TASK OBJECTIVE: Scan the listing below. Report each line that includes "укрепляющей".

DATA SUPPLIED:

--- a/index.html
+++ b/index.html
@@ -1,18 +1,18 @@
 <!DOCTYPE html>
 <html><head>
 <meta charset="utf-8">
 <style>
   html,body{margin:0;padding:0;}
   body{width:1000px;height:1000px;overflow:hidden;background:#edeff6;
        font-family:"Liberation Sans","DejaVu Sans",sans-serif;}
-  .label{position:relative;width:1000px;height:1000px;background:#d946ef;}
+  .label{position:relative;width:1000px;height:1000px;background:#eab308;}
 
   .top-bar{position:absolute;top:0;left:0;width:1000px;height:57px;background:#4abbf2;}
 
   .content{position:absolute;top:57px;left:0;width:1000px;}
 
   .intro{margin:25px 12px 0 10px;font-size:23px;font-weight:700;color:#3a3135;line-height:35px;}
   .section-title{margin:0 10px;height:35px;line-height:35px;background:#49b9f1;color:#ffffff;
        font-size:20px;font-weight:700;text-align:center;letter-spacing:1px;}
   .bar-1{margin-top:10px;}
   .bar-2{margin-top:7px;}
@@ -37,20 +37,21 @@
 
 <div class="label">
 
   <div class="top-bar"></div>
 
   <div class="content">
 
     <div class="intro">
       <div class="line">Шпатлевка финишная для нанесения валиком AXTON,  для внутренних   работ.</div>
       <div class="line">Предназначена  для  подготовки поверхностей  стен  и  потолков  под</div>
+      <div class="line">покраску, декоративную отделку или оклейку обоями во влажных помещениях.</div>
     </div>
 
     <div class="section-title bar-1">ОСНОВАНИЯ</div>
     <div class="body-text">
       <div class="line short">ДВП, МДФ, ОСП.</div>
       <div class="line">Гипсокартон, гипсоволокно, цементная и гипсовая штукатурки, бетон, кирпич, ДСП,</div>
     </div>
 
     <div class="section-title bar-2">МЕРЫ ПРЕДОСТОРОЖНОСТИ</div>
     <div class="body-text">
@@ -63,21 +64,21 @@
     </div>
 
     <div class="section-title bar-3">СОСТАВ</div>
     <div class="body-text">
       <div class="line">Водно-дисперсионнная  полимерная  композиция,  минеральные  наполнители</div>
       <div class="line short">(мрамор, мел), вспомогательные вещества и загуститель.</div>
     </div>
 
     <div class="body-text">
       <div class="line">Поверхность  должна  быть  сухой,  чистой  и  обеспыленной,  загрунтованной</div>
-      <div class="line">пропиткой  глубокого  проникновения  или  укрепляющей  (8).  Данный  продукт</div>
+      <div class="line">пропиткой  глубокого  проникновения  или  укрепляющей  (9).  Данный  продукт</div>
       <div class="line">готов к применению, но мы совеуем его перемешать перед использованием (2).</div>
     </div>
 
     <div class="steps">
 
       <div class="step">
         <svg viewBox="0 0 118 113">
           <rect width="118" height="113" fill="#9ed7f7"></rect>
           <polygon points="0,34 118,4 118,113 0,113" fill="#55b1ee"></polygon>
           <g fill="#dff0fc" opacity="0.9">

RESULT OF THIS EXERCISE:
-      <div class="line">пропиткой  глубокого  проникновения  или  укрепляющей  (8).  Данный  продукт</div>
+      <div class="line">пропиткой  глубокого  проникновения  или  укрепляющей  (9).  Данный  продукт</div>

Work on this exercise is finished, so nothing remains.